Missions, Media, and Global Capitalism: A Review of "The Tailenders" (2005) by Adele Horne

Lauren F. Turek

Happy Thanksgiving everyone!



Recently, as part of its 2014-15 Religion and Politics Film Series, the John C. Danforth Center on Religion and Politics at Washington University in St. Louis held a film screening and discussion of The Tailenders (2005) with filmmaker Adele Horne. The documentary follows missionaries from the Global Recordings Network (GRN), an organization founded in Los Angeles in 1939, as they travel to the Solomon Islands, Mexico, and India to produce gospel messages in as-yet-unrecorded languages. According to their website, the GRN has recorded Bible stories in over 6,000 languages. They estimate that there are over 8,000 languages or dialects spoken in the word, more than half of which exist in just eight countries. The Solomon Islands, Mexico, and India are home to 769 different languages. In an effort to spread the gospel to all people in their native languages, GRN travels to remote areas or to migrant worker communities to record Bible messages in these “tailender” languages—some of the last, they claim, to be reached by missionaries and recorded.


The documentary provides a glimpse into the methods by which GRN operates, including the fascinating creation of low-tech, hand-wind media players that missionaries distribute to the people they are seeking to evangelize. Horne’s interest in the interrelationship between mass-media technologies, missionary activity, and global capitalism shines through the film. At one point she asserts, “American Protestantism…is a fusion of belief in the power of God and the power of machines. American evangelicals pioneered marketing and mass communication. They sought to deliver to glory the maximum number of souls possible, using the most effective mass-media technologies available.” Horne details how GRN designs its recordings and playback devices to encourage repetitive listening, and, thus, more effective evangelism. She also notes that GRN focuses its missionary efforts on reaching people displaced and impoverished by the spread of global capitalism. In the film, the missionaries state that they believe that displacement or the threat of displacement renders the individuals they target more receptive to the gospel. Horne acknowledges this as well, but also highlights the manner in which conversion to Protestant Christianity ties converts to global capitalism, stating, “Where Protestant missionaries go, industrial capitalism follows.

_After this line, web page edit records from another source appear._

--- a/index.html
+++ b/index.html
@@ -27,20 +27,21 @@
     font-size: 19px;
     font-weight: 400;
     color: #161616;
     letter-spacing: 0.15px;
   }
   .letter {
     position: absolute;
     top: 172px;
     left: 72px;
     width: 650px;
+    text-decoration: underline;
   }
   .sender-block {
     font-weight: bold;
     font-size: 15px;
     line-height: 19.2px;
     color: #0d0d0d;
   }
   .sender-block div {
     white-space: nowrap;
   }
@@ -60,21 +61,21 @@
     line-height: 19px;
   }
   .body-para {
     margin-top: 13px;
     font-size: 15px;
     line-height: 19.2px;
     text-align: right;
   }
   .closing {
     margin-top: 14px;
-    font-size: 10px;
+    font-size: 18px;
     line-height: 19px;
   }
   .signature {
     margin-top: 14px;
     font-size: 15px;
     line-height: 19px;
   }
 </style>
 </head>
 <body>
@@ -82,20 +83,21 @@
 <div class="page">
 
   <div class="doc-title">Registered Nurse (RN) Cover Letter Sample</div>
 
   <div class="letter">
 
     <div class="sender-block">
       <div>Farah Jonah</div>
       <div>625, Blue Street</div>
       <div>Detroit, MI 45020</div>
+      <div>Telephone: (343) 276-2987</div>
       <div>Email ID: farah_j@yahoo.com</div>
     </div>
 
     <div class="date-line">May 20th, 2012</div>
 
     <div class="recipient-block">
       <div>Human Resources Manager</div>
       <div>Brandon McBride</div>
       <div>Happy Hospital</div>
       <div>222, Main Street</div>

To convert to evangelicalism is to replace indigenous collectivity with the pursuit of individual economic gain.”

This is a key theme of the documentary, though Horne does not always effectively draw it out or analyze it in sufficient detail or complexity. In the film, she often lets such statements hang for her viewers to contemplate, without probing deeper. During the question and answer period, she noted that she did so partly strategically, and partly because the limitations of her agreement with GRN prevented her from conducting independent interviews with the men and women they encountered in the Solomon Islands, Mexico, and India. As such, she could not gauge how the recipients of GRN recordings interpreted the message and meaning of the materials, nor could she ask what they thought of the GRN missionaries. In highlighting (at time humorous) errors of translation—not to mention the impossibility of translating culturally-specific notions which do not exist in all languages, such as “sin” or “punish”—the film hints at moments of potential resistance to the missionary enterprise, as well as to the methodological deficiencies of the GRN recording model from a translation perspective. Furthermore, toward the end of The Tailenders, Horne opines that, rather than the intended gospel message, “the strongest message received may be the technology itself. An emblem of wealthy machine culture and its power. To convert is to be joined to this power.”

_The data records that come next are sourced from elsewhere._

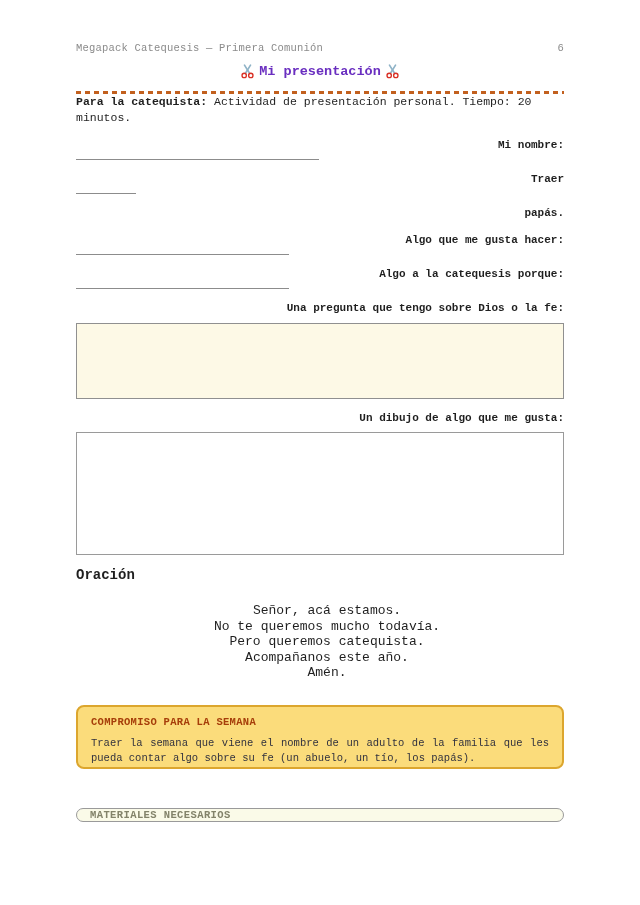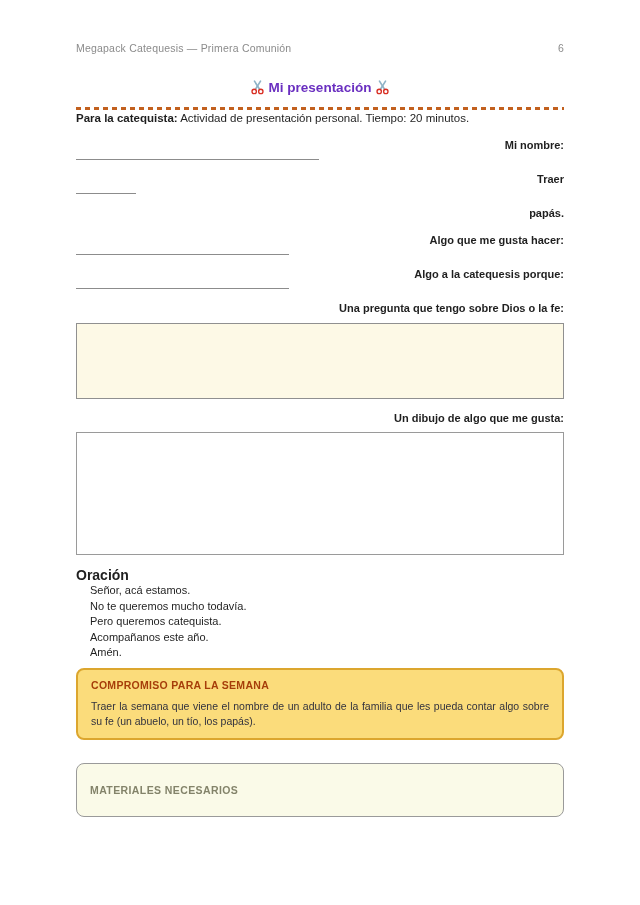--- a/index.html
+++ b/index.html
@@ -1,39 +1,39 @@
 <!DOCTYPE html>
 <html><head>
 <meta charset="utf-8">
 <style>
   html,body { margin:0; padding:0; }
   .page {
     position: relative;
     width: 640px;
     height: 905px;
     background: #ffffff;
-    font-family: Liberation Sans, sans-serif;
+    font-family: Liberation Mono, monospace;
     color: #1f1f1f;
     overflow: hidden;
   }
   .content { padding: 0 76px; }
 
   
   .running-header {
     display: flex;
     justify-content: space-between;
     padding-top: 42px;
     font-size: 10.5px;
     color: #8b8b8b;
     letter-spacing: 0.2px;
   }
 
   
   .section-title {
-    margin-top: 26px;
+    margin-top: 10px;
     display: flex;
     justify-content: center;
     align-items: center;
     gap: 4px;
     font-size: 13.5px;
     font-weight: bold;
     color: #6a2fc0;
   }
   .scissors { width: 15px; height: 15px; display: inline-block; }
 
@@ -76,52 +76,54 @@
     border: 1px solid #9a9a9a;
   }
 
   .prayer-heading {
     margin-top: 12px;
     font-size: 14px;
     font-weight: bold;
     line-height: 16px;
   }
   .prayer {
+    margin-top: 20px;
     margin-left: 14px;
-    font-size: 11px;
+    font-size: 13px;
     line-height: 15.5px;
+    text-align: center;
   }
 
   .commitment-card {
-    margin-top: 7px;
+    margin-top: 24px;
     background: #fbdc7b;
     border: 2px solid #dca62e;
     border-radius: 8px;
-    padding: 9px 13px 9px 13px;
+    padding: 9px 13px 1px 13px;
   }
   .commitment-heading {
     font-size: 10.5px;
     font-weight: bold;
     color: #a63e0a;
     letter-spacing: 0.3px;
   }
   .commitment-text {
     margin-top: 8px;
     font-size: 10.5px;
     line-height: 15px;
     color: #32323e;
     text-align: justify;
   }
 
   .materials-card {
-    margin-top: 23px;
+    margin-top: 39px;
     background: #fafae8;
     border: 1px solid #9a9a9a;
     border-radius: 8px;
-    padding: 20px 13px;
+    padding: 0 13px;
   }
   .materials-heading {
     font-size: 10.5px;
     font-weight: bold;
     color: #83836a;
     letter-spacing: 0.4px;
   }
 </style>
 </head>
 <body>

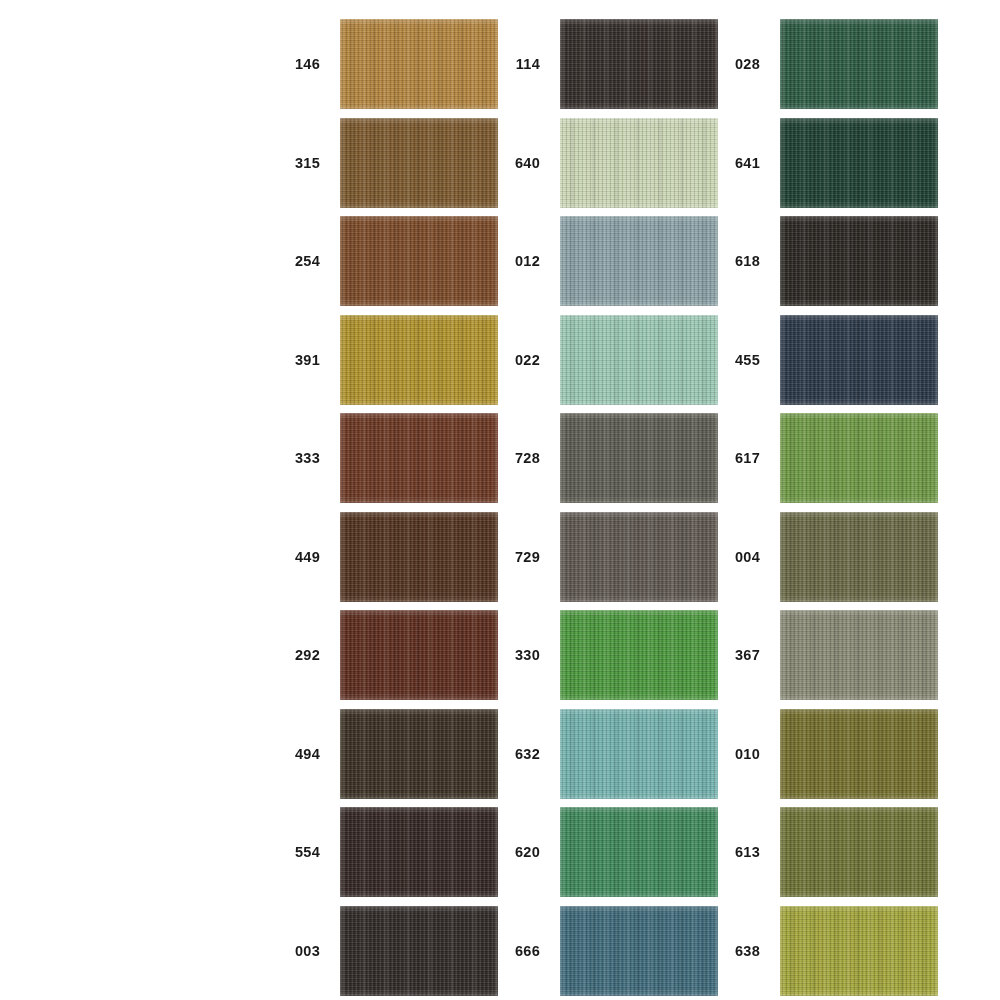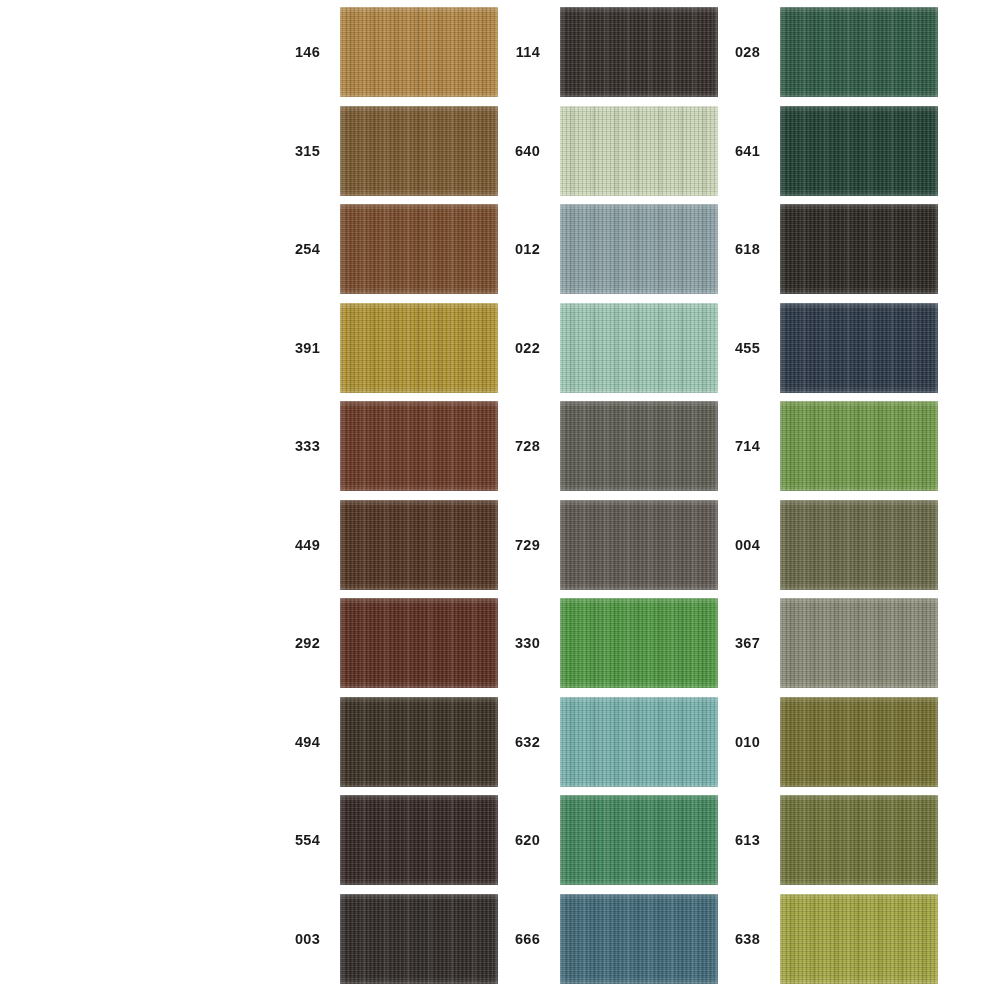--- a/index.html
+++ b/index.html
@@ -18,21 +18,21 @@
 
   #swatch-chart {
     position: relative;
     width: 1000px;
     height: 1000px;
     background: #ffffff;
   }
 
   .swatch-column {
     position: absolute;
-    top: 0;
+    top: 12px;
     width: 300px;
     height: 844px;
   }
 
   .swatch-row {
     position: absolute;
     left: 0;
     width: 300px;
     height: 90px;
   }
@@ -301,21 +301,21 @@
         </div>
       </div>
       <div class="swatch-row" style="top: 302.5px;">
         <div class="swatch-label">455</div>
         <div class="swatch-tile" style="background-color: rgb(43, 56, 73);">
           <div class="weave"></div>
           <div class="selvedge"></div>
         </div>
       </div>
       <div class="swatch-row" style="top: 401px;">
-        <div class="swatch-label">714</div>
+        <div class="swatch-label">617</div>
         <div class="swatch-tile" style="background-color: rgb(111, 155, 69);">
           <div class="weave"></div>
           <div class="selvedge"></div>
         </div>
       </div>
       <div class="swatch-row" style="top: 499.5px;">
         <div class="swatch-label">004</div>
         <div class="swatch-tile" style="background-color: rgb(106, 106, 71);">
           <div class="weave"></div>
           <div class="selvedge"></div>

For scholars of religion and transnational history, the film raises a number of questions about how Protestant missionary work has changed communities, cultures, and the lives of those who decided to convert, as well as the lives of those who did not. It also raises questions about the relationship between evangelism and the flows of global capitalism. Of course, these are topics of inquiry that many historians and sociologists of religion have explored in the past, so I could imagine pairing excerpts of this film with a critical discussion of Weber and The Protestant Ethic and the Spirit of Capitalism, or recent monographs that address this issue— Elizabeth Brusco’s The Reformation of Machismo: Evangelical Conversion and Gender in Colombia and the second half of Harvey Cox’s Fire From Heaven: The Rise of Pentecostal Spirituality and the Reshaping of Religion in the Twenty-first Century sprang immediately to my mind, but there are many others.

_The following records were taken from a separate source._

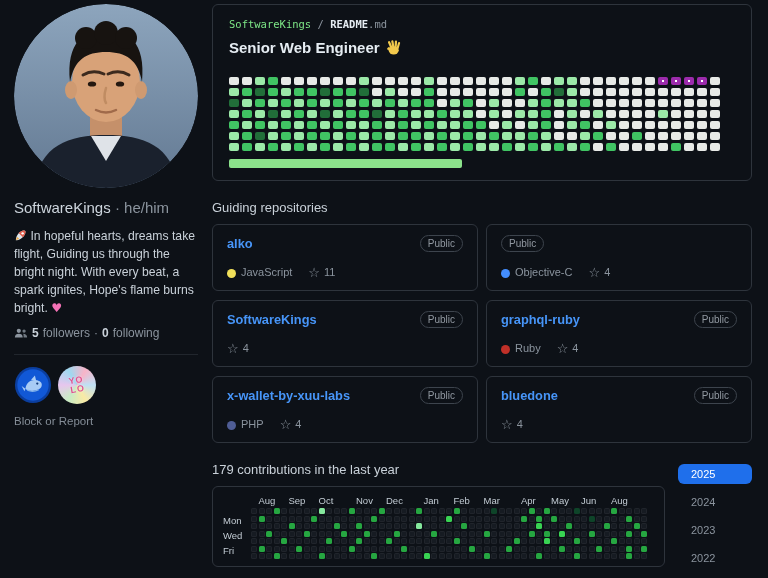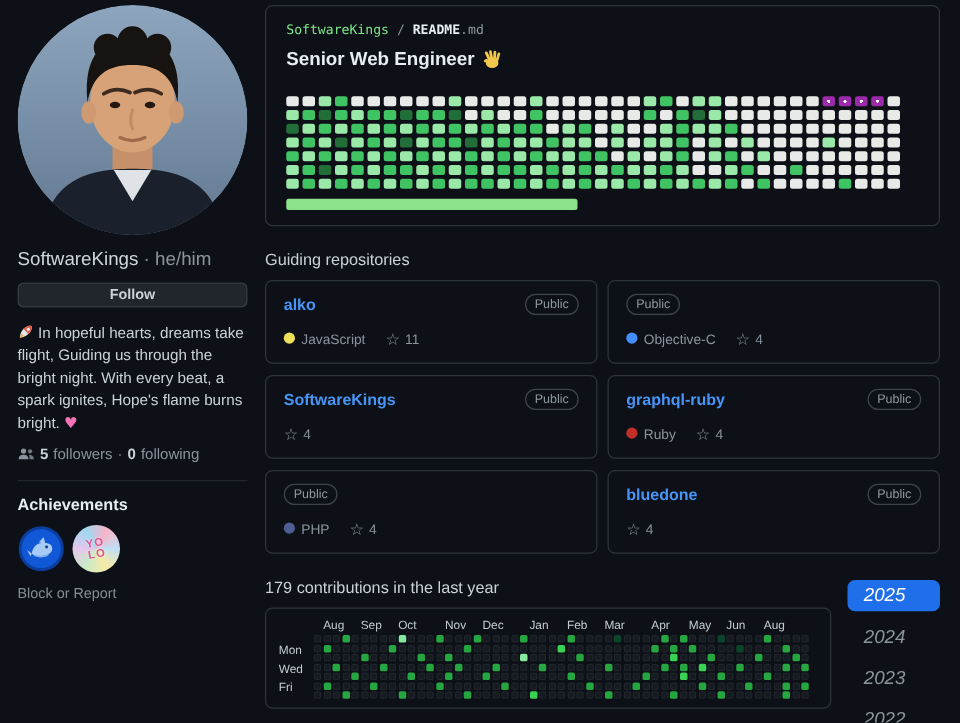--- a/index.html
+++ b/index.html
@@ -50,21 +50,21 @@
   .pixel-cell { border-radius: 2px; }
   .progress-bar { margin-top: 8px; width: 233px; height: 9px; border-radius: 2px; }
 
   .section-title { font-size: 13px; font-weight: 400; color: #c9d1d9; margin-bottom: 9px; }
   .repo-grid { display: grid; grid-template-columns: 1fr 1fr; gap: 9px 8px; margin-bottom: 19px; }
   .repo-card { padding: 10px 14px 11px; }
   .repo-top { display: flex; align-items: center; justify-content: space-between; }
   .repo-name { color: #4795f8; font-size: 12.8px; font-weight: 600; text-decoration: none; cursor: pointer; }
   .repo-pill { font-size: 10px; color: #9198a1; border: 1px solid #3d444d; border-radius: 999px; padding: 1px 7px; line-height: 1.3; }
   .repo-meta { margin-top: 13px; display: flex; align-items: center; gap: 16px; font-size: 11px; color: #8b949e; min-height: 14px; }
-  .lang { display: flex; align-items: flex-start; gap: 5px; }
+  .lang { display: flex; align-items: flex-end; gap: 5px; }
   .lang-dot { width: 9px; height: 9px; border-radius: 50%; display: inline-block; }
   .stars { display: flex; align-items: center; gap: 4px; }
   .star-icon { font-family: "DejaVu Sans", sans-serif; font-size: 13px; line-height: 1; color: #8b949e; }
 
   
   .contrib-section { display: flex; gap: 13px; }
   .contrib-left { flex: 1; min-width: 0; }
   .contrib-card { padding: 8px 10px 7px; }
   .months-row { position: relative; height: 13px; margin-left: 28px; font-size: 9.5px; color: #c3ccd4; }
   .months-row span { position: absolute; top: 0; }
@@ -75,22 +75,22 @@
   .contrib-cell { border-radius: 1.5px; cursor: pointer; }
   .contrib-cell.empty { box-shadow: inset 0 0 0 1px rgba(255,255,255,0.045); }
   .contrib-footer { display: flex; justify-content: space-between; align-items: center; margin-top: 6px; font-size: 10.5px; color: #8b949e; }
   .contrib-footer a { color: #8b949e; text-decoration: none; cursor: pointer; }
   .legend { display: flex; align-items: center; gap: 3px; }
   .legend .sq { width: 8px; height: 8px; border-radius: 2px; display: inline-block; }
 
   .year-list { width: 74px; flex-shrink: 0; padding-top: 2px; }
   .year-btn {
     display: block; width: 100%; text-align: left; background: transparent; border: none;
-    color: #8b949e; font-size: 15px; font-family: inherit; padding: 4px 13px;
-    border-radius: 6px; margin-bottom: 8px; cursor: pointer; font-style: italic;
+    color: #8b949e; font-size: 11px; font-family: inherit; padding: 4px 13px;
+    border-radius: 6px; margin-bottom: 8px; cursor: pointer;
   }
   .year-btn.selected { background: #1f6feb; color: #ffffff; }
 </style>
 </head>
 <body>
 
 <div class="page">
 
   <aside class="sidebar">
     <svg class="avatar" viewBox="0 0 184 184">
@@ -123,21 +123,20 @@
         <path d="M82,106 q10,5 20,0" stroke="#a06a4a" stroke-width="2.5" fill="none" stroke-linecap="round"></path>
       </g>
     </svg>
 
     <h1 class="name-line">
       <span>SoftwareKings</span>
       <span class="sep">·</span>
       <span class="pronouns">he/him</span>
     </h1>
 
-    <button class="follow-btn">Follow</button>
 
     <p class="bio">
       <svg width="13" height="13" viewBox="0 0 14 14" style="vertical-align:-2px">
         <path d="M2,12 C2,9 4,4 9,2 C12,1 13,2 12,5 C10,10 5,12 2,12 Z" fill="#dfe5ea"></path>
         <path d="M9,2 C12,1 13,2 12,5 C11.4,6.6 10.6,7.9 9.6,9 L5,4.4 C6.2,3.4 7.5,2.6 9,2 Z" fill="#e25d4b"></path>
         <circle cx="9.3" cy="4.7" r="1.3" fill="#ffffff"></circle>
         <path d="M2,12 L3.5,8.5 L5.5,10.5 Z" fill="#f4a93d"></path>
       </svg>
       <span>In hopeful hearts, dreams take flight, Guiding us through the bright night. With every beat, a spark ignites, Hope's flame burns bright.</span>
       <span class="heart">♥</span>
@@ -152,21 +151,20 @@
       </svg>
       <b>5</b>
       <span>followers</span>
       <span>·</span>
       <b>0</b>
       <span>following</span>
     </div>
 
     <hr class="divider">
 
-    <h2 class="ach-title">Achievements</h2>
     <div class="badges">
       <span class="badge">
         <svg width="38" height="38" viewBox="0 0 40 40">
           <circle cx="20" cy="20" r="19" fill="#0b3e9e"></circle>
           <circle cx="20" cy="20" r="16.5" fill="#1158d6"></circle>
           <path d="M12,24 C13,16 20,13 27,16 C30,17.5 30,22 27,24 C22,27 15,27 12,24 Z" fill="#a8cbf5"></path>
           <path d="M18,14.5 L22,10 L23.5,16 Z" fill="#a8cbf5"></path>
           <path d="M12,24 L8,21 L11,26.5 Z" fill="#a8cbf5"></path>
           <circle cx="24.5" cy="18.5" r="1.2" fill="#123a7a"></circle>
           <path d="M14,25.5 q6,2.5 12,-0.5" stroke="#7fb0ea" stroke-width="1.4" fill="none"></path>
@@ -526,20 +524,21 @@
               <span>Ruby</span>
             </span>
             <span class="stars">
               <span class="star-icon">☆</span>
               <span>4</span>
             </span>
           </div>
         </div>
         <div class="card repo-card">
           <div class="repo-top">
+            <a class="repo-name">x-wallet-by-xuu-labs</a>
             <span class="repo-pill">Public</span>
           </div>
           <div class="repo-meta">
             <span class="lang">
               <span class="lang-dot" style="background: rgb(79, 93, 149);"></span>
               <span>PHP</span>
             </span>
             <span class="stars">
               <span class="star-icon">☆</span>
               <span>4</span>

Though it has its limitations, this documentary is fascinating and well worth watching if you have not yet had the chance to see it. I have embedded the trailer below, and there is also a preview available on PBS.






Comments

Mark T. Edwards said…
Wonderful post, Lauren--and a wonderful day to talk about the problems of translation.

My students have been finishing up reviews of Lin Fisher's Indian Great Awakening this week, so your post immediately reminded me of his book as another possible pairing. In absence of interviews with GNC's "subjects," I'm wondering how much insights from IGA might help, particularly Fisher's point that Native Americans were willing to "affiliate" with Puritan missionaries and churches because they wanted things from the missionaries other than the gospel--education, technology, and more.